The Guardian reported on June 26, 2005 that several nations had similar problems with the U.S. and were beginning to take action. Canada is holding hearings into the deportation of a Canadian to Syria for questioning about alleged ties to Al Qaeda. German prosecutors are conducting a criminal investigation into the suspected kidnapping of a German man who was flown to Afghanistan. In Stockholm, a parliamentary investigator has already concluded that CIA agents violated Swedish law by subjecting two Egyptian nationals to 'degrading and inhuman treatment' during a rendition in 2001. Anger and frustration with American tactics will have a severe toll on intelligence cooperation. Already European law enforcement agencies are spending time and resources investigating Americans. Soon they all may have two separate divisions, one to investigate “Al Qaeda” and the other to investigate illegal U.S activities. Several recent intelligence commissions have exposed the vast limitations of U.S. intelligence system. Clearly it is woeful. If it loses the faith, support and cooperation of several allied nations then the U.S. intelligence gathering and covert operations will have to face more severe challenges with lesser resources. The key to all such problems is the gross inability of the Bush administration to understand and appreciate the importance and vital significance of multilateralism. Diplomacy is key to international cooperation. Diplomacy is not something that the State Departments alone should pursue; it is a style of management that all American agencies must adopt both overseas and at home.

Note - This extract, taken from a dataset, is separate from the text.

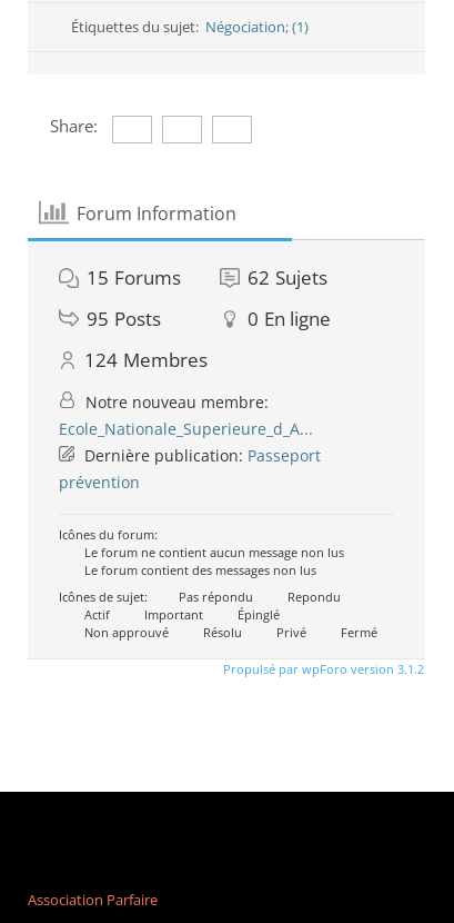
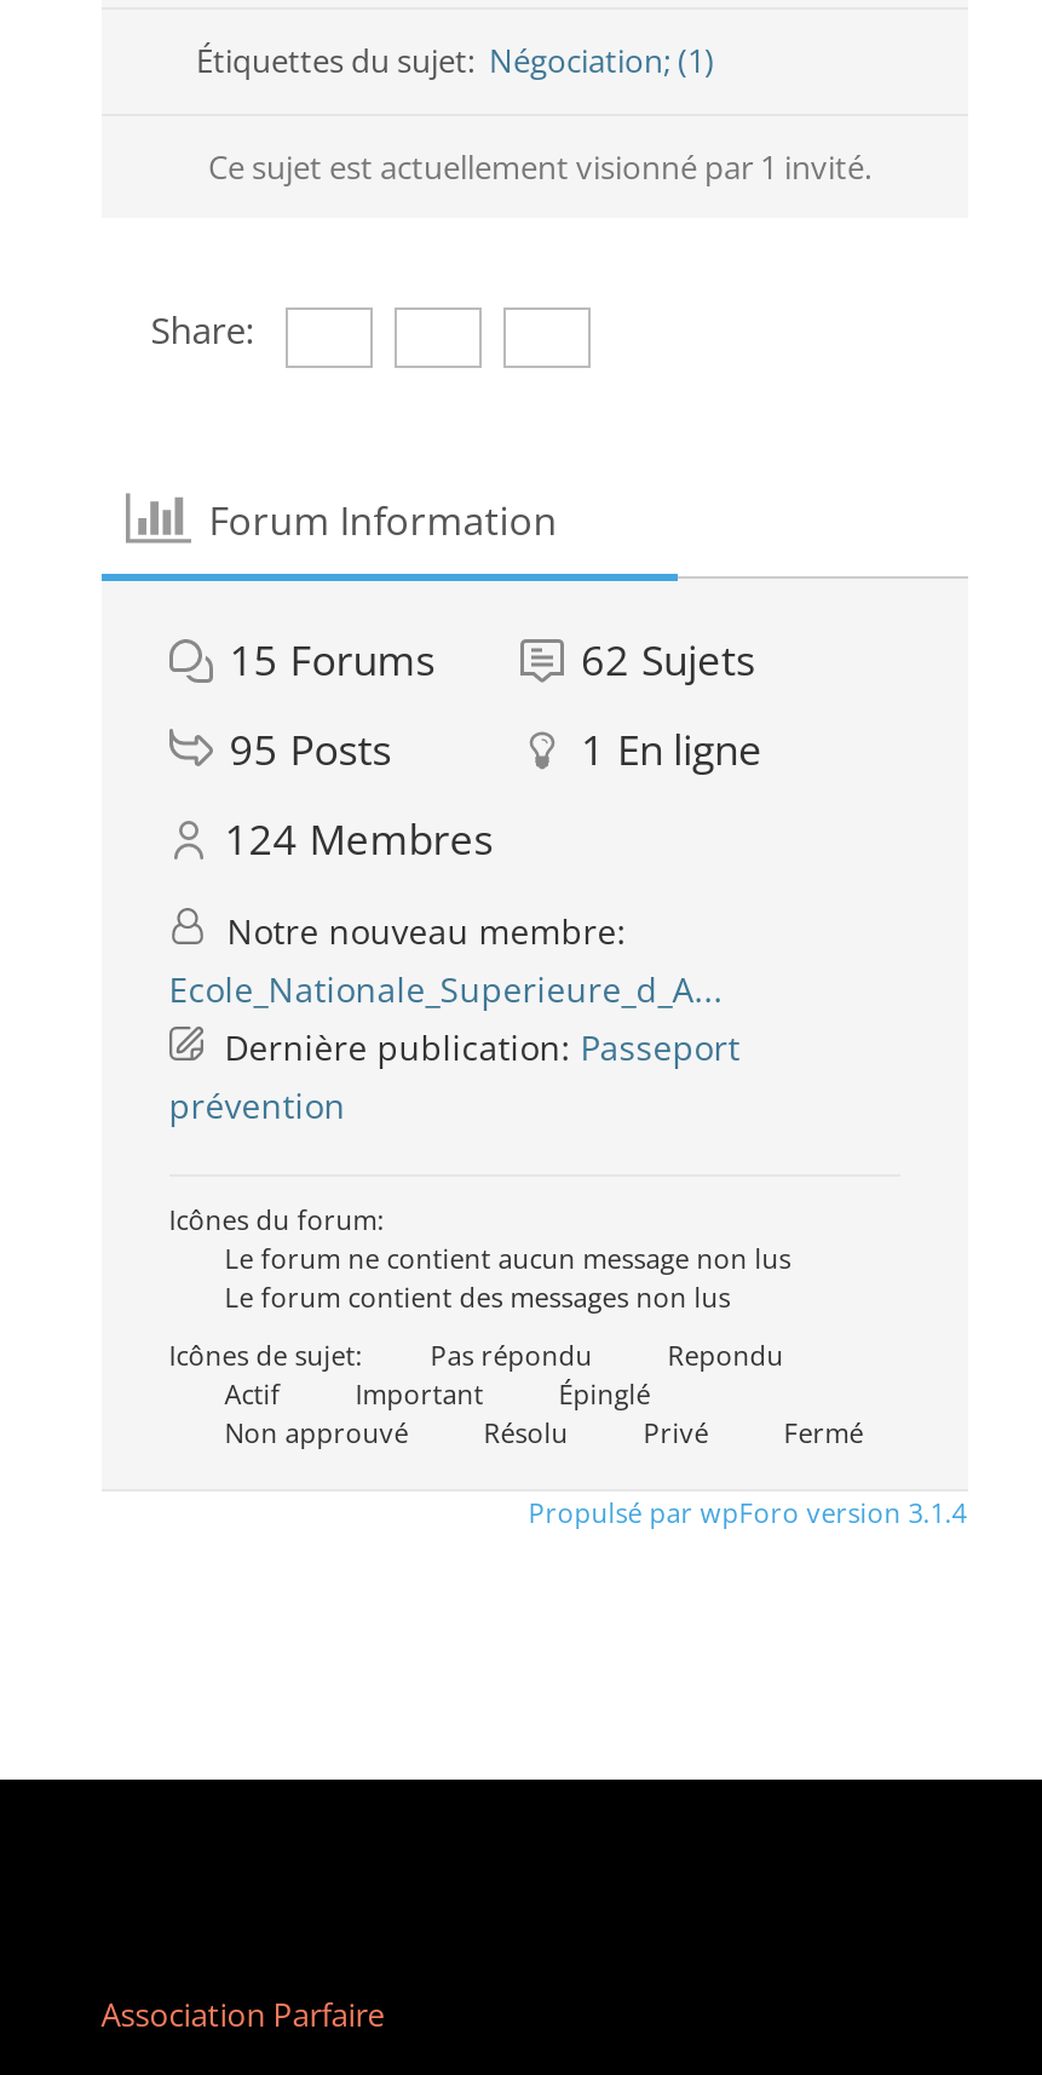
none -> [201,145,871,189] Ce sujet est actuellement visionné par 1 invité.
[247,306,331,331] 0 En ligne -> [581,722,762,777] 1 En ligne
[220,661,424,677] Propulsé par wpForo version 3.1.2 -> [521,1494,966,1530] Propulsé par wpForo version 3.1.4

Until the Bush administration develops a more sophisticated understanding of diplomacy it will continue to have periodic scandals in myriad areas.

EXTRAORDINARY RENDITION PREVENTS THE PROSECUTION OF TERRORISTS BY DETAINING THEM AND TORTURING THEM Jane Mayer, 2/14/2005, “Outsourcing Torture”, The New Yorker, http://www.newyorker.com/fact/content/articles/050214fa_fact6

The Bush Administration’s departure from international norms has been justified in intellectual terms by élite lawyers like Gonzales, who is a graduate of Harvard Law School. Gonzales, the new Attorney General, argued during his confirmation proceedings that the U.N. Convention Against Torture’s ban on “cruel, inhuman, and degrading treatment” of terrorist suspects does not apply to American interrogations of foreigners overseas. Perhaps surprisingly, the fiercest internal resistance to this thinking has come from people who have been directly involved in interrogation, including veteran F.B.I. and C.I.A. agents. Their concerns are as much practical as ideological. Years of experience in interrogation have led them to doubt the effectiveness of physical coercion as a means of extracting reliable information. They also warn that the Bush Administration, having taken so many prisoners outside the realm of the law, may not be able to bring them back in. By holding detainees indefinitely, without counsel, without charges of wrongdoing, and under circumstances that could, in legal parlance, “shock the conscience” of a court, the Administration has jeopardized its chances of convicting hundreds of suspected terrorists, or even of using them as witnesses in almost any court in the world.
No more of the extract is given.